→ What is expected
All of the data below should be repeated exactly. Pictures should not be included.

Before-and-after change records
━━━━

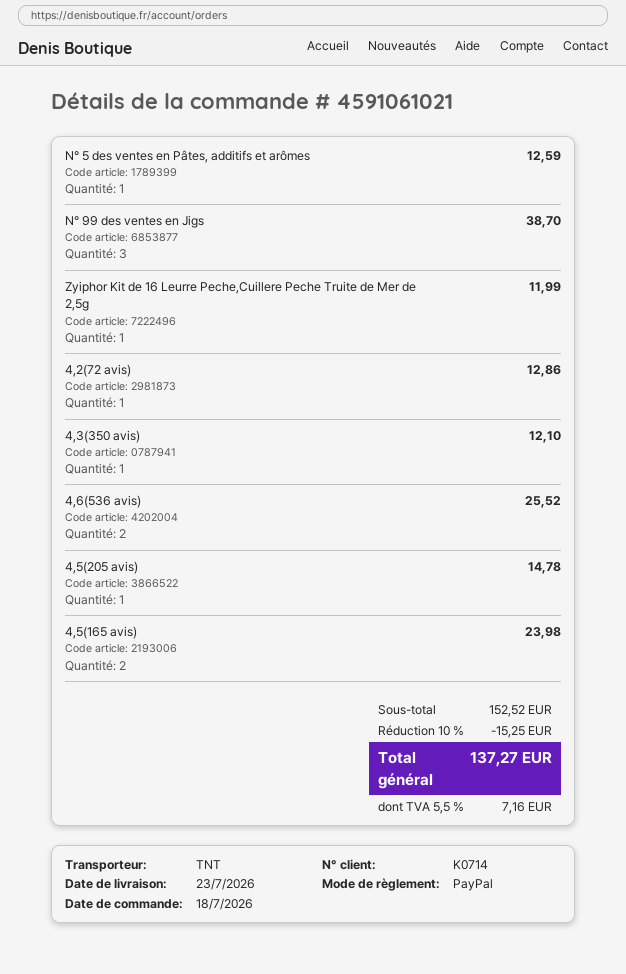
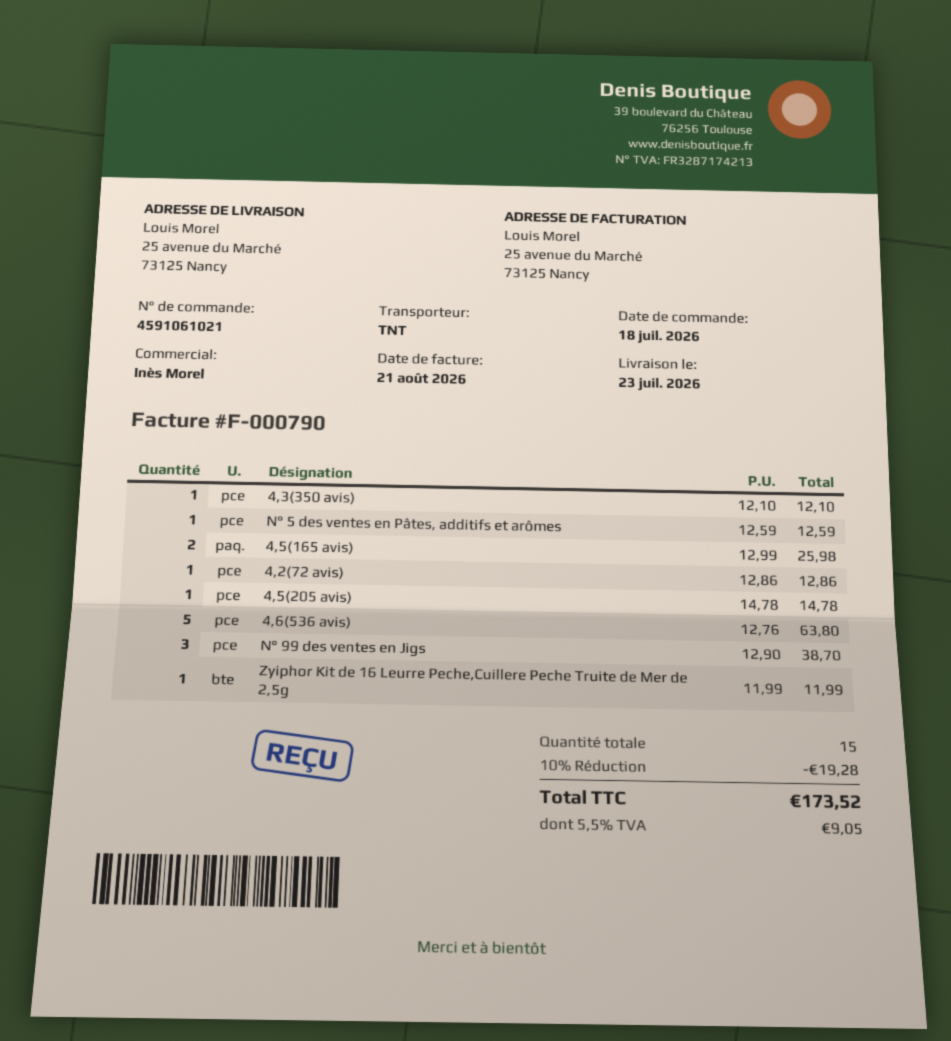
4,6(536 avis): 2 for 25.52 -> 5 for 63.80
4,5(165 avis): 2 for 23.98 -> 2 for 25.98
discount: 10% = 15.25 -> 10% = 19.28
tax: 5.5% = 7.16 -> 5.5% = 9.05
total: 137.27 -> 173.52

━━━━

→ Answer box
4,6(536 avis): 2 for 25.52 -> 5 for 63.80
4,5(165 avis): 2 for 23.98 -> 2 for 25.98
discount: 10% = 15.25 -> 10% = 19.28
tax: 5.5% = 7.16 -> 5.5% = 9.05
total: 137.27 -> 173.52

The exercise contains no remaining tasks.